▸ **Exercise prompt**: Look through the entries for the string "schema", and copy each line that holds it.

▸ **Records for the task**:
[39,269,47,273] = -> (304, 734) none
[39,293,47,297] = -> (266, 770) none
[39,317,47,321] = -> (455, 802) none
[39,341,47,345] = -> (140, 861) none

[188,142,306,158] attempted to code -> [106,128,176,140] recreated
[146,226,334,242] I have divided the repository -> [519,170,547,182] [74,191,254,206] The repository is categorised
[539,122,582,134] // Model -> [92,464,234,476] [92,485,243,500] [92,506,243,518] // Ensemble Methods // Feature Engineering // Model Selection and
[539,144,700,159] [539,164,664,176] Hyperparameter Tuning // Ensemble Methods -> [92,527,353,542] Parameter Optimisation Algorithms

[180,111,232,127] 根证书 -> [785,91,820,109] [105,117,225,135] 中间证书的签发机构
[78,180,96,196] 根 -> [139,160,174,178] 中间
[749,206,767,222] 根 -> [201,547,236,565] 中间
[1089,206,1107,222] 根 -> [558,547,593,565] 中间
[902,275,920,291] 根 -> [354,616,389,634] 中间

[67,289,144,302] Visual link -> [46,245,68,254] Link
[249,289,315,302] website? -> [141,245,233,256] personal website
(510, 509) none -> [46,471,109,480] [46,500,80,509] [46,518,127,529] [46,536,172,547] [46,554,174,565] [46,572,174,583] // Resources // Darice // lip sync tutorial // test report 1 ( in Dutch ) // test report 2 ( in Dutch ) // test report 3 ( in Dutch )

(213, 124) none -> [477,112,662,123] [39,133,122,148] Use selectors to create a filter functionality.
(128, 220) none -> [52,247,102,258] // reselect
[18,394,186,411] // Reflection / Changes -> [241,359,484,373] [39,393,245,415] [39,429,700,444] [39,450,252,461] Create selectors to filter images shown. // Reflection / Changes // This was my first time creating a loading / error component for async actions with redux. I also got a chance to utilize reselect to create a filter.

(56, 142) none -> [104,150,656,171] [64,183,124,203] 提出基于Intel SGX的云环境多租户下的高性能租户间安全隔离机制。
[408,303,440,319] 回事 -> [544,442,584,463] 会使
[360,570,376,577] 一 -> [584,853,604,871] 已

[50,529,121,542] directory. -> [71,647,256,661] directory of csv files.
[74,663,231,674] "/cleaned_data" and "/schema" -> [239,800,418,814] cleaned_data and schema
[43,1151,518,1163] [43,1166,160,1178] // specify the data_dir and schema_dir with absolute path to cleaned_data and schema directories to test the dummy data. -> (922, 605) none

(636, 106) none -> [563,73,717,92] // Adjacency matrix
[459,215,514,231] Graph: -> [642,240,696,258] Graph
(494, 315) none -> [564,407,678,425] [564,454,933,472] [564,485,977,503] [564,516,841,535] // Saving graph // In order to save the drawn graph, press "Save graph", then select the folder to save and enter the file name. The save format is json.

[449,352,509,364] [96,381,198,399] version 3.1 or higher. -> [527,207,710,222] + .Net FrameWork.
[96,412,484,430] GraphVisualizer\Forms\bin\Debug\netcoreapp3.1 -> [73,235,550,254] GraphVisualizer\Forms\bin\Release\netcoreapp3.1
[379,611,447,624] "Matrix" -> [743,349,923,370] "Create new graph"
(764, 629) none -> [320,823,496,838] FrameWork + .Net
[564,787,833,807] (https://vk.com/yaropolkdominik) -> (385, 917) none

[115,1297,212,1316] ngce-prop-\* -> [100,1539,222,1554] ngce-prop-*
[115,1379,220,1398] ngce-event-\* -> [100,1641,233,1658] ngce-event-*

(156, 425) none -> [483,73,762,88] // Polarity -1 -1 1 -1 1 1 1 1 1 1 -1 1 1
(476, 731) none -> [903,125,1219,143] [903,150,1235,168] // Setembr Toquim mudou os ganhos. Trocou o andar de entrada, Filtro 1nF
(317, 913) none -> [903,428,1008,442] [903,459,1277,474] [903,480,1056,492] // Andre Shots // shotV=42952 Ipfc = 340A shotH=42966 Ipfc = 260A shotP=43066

▸ **Task output**:
[74,663,231,674] "/cleaned_data" and "/schema" -> [239,800,418,814] cleaned_data and schema
[43,1151,518,1163] [43,1166,160,1178] // specify the data_dir and schema_dir with absolute path to cleaned_data and schema directories to test the dummy data. -> (922, 605) none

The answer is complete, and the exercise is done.